0b000000000111100000001111111100

instead of

B00..

0x represents Hex, 0b represents binary. I'm also learning about Due. I'd be happy if it works out.

Sourav

Hi DSAFS2016,

To use a given port to output a binary sequence, (that incidently mimics how the older AVR ports work), it’s first necessary to set the bits in the port’s Output Write Enable Register (OWER). By default this is disabled. After setting the required port pins to be outputs using the Output Enable Register (OER), you can alter the Due’s output logic values by setting or clearing the bits in the port’s Output Data Status Register (ODSR), (as opposed to using the set (SODR) and and clear (CODR) data registers).

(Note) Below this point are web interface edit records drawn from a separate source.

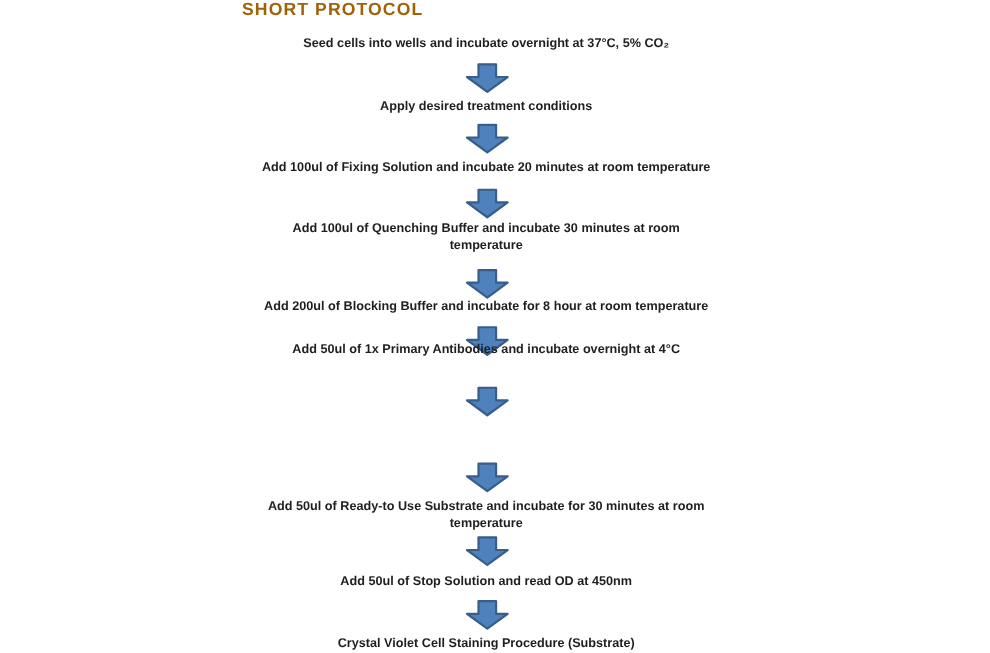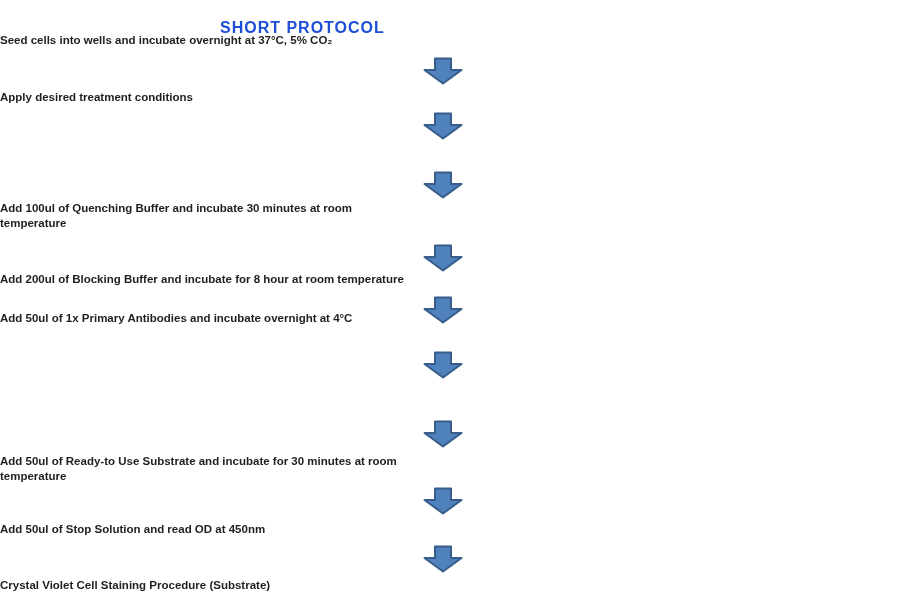--- a/index.html
+++ b/index.html
@@ -18,12 +18,12 @@
   .title {
     position: absolute;
     left: 220px;
-    top: 19px;
+    top: 1px;
     margin: 0;
     font-size: 16px;
     font-weight: bold;
     letter-spacing: 1px;
-    color: #1d4ed8;
+    color: #a16207;
     white-space: nowrap;
   }
   .step {

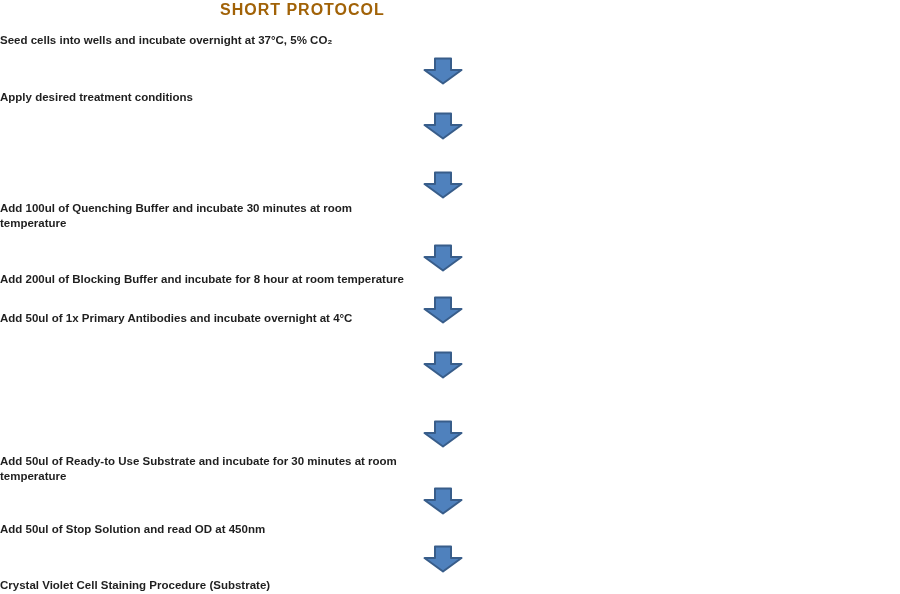--- a/index.html
+++ b/index.html
@@ -30,6 +30,7 @@
     position: absolute;
     left: 0;
     width: 884px;
+    text-align: center;
     font-size: 11.5px;
     font-weight: bold;
     color: #1f1f1f;

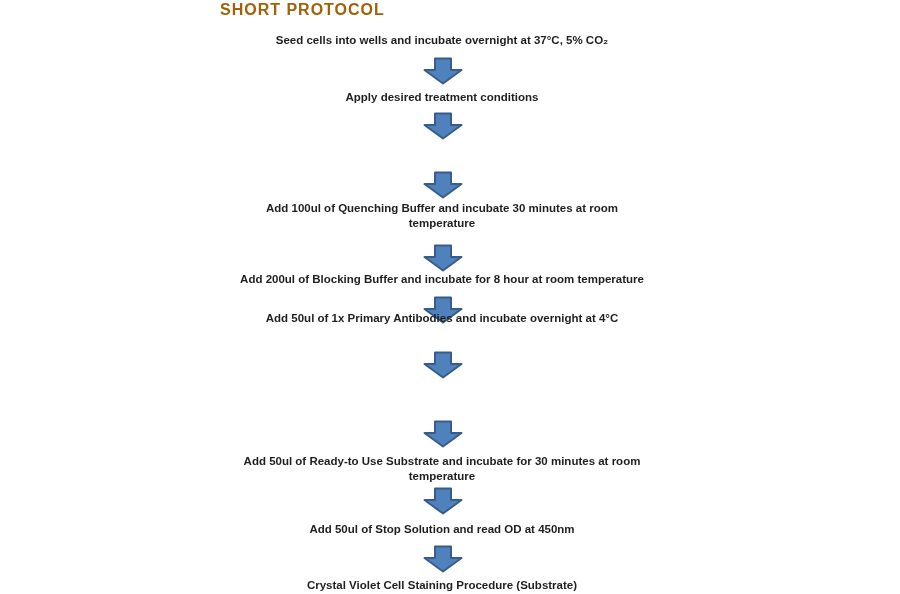--- a/index.html
+++ b/index.html
@@ -71,6 +71,9 @@
     </svg>
   </div>
 
+  <div class="step" style="top:145px">
+    <div>Add 100ul of Fixing Solution and incubate 20 minutes at room temperature</div>
+  </div>
 
   <div class="arrow" style="top:171px">
     <svg viewBox="0 0 40 28" width="40" height="28">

The following code shows how to set up a binary sequence on port D. It sets only the lowest four bits as outputs, then cycles through the sequence 0001, 0010, 0100 and 1000:

void setup() {
  REG_PIOD_OWER = 0xFFFFFFFF;     // Enable writes to whole of PortD's 32-bit, Output Data Status (ODSR) register: (B11111111111111111111111111111111)
  REG_PIOD_OER =  0x0000000F;     // Set the lowest 4-bits of PortD to outputs: (B00000000000000000000000000001111)
}

void loop() {   
  // Using the register definition: REG_PIOD_ODSR, could also use pointer to register contents: PORTD->PIO_ODSR
  REG_PIOD_ODSR = PIO_ODSR_P0;   // Set the output on P0 (digital pin 25) high, other outputs low: (B00000000000000000000000000000001)
  REG_PIOD_ODSR = PIO_ODSR_P1;   // Set the output on P1 (digital pin 26) high, other outputs low: (B00000000000000000000000000000010)
  REG_PIOD_ODSR = PIO_ODSR_P2;   // Set the output on P2 (digital pin 27) high, other outputs low: (B00000000000000000000000000000100)
  REG_PIOD_ODSR = PIO_ODSR_P3;   // Set the output on P3 (digital pin 28) high, other outputs low: (B00000000000000000000000000001000)
}

DSAFS2016: Hi All,

Having trouble working out how to manipulate Arduino Due ports, as they go higher than 8bit, so couldn't workout if there was a different way of dealing with that.

Looking at the Schematic of the Arduino Due, Port C has 31 pins (with bits 0-30). I have attached LEDs from pins 44-51 (bits 12 - 19 on Port C).

I want to manipulate them, so when a variable increases in number, it changes which LED is on. Currently I have...

     if (Variable == 0)
     {
      PORTC = B0000000000000000000000000000000;  //way of writing 1...
     }
     else if (Variable == 1)
     {
      PORTC = 0x0C;  //way of writing 2...
     }
     else if (Variable == 2)
     {
      PORTC = 0x0D;
     }
     //ETC... there are 8 LED's in total...

The problem I have is that there are potentially other components using pins on PORTC and I do not wish to influence them, just bits 12 - 19. How would I go about that?

Could I write something like:

PORTC = BXXXXXXXXXXXX00000100XXXXXXXXXXXX; //The X indicating leave that bit alone

or

PORTC 12-19 = B00000100;

Cheers!

Hello DSAFS2016,

Look at my post (#1) here for Arduino Due port manipulation example. http://forum.arduino.cc/index.php?topic=385385.msg2656310#msg2656310

Regards,

-p

The issue with using the SAM3X8E's set (SODR) and clear (CODR) data registers, is that they don't allow you to output a binary sequence in one write operation. You either have to set then clear, or clear then set.

Writing to the Output Data Status Register (ODSR), allows the Due to revert back to how the AVR microcontrollers' PORTx registers work, except that the ports are 32-bit. Provided the port pins are set as outputs, any binary sequence (containing 0s or 1s) written to this register, is output on the port in one write operation.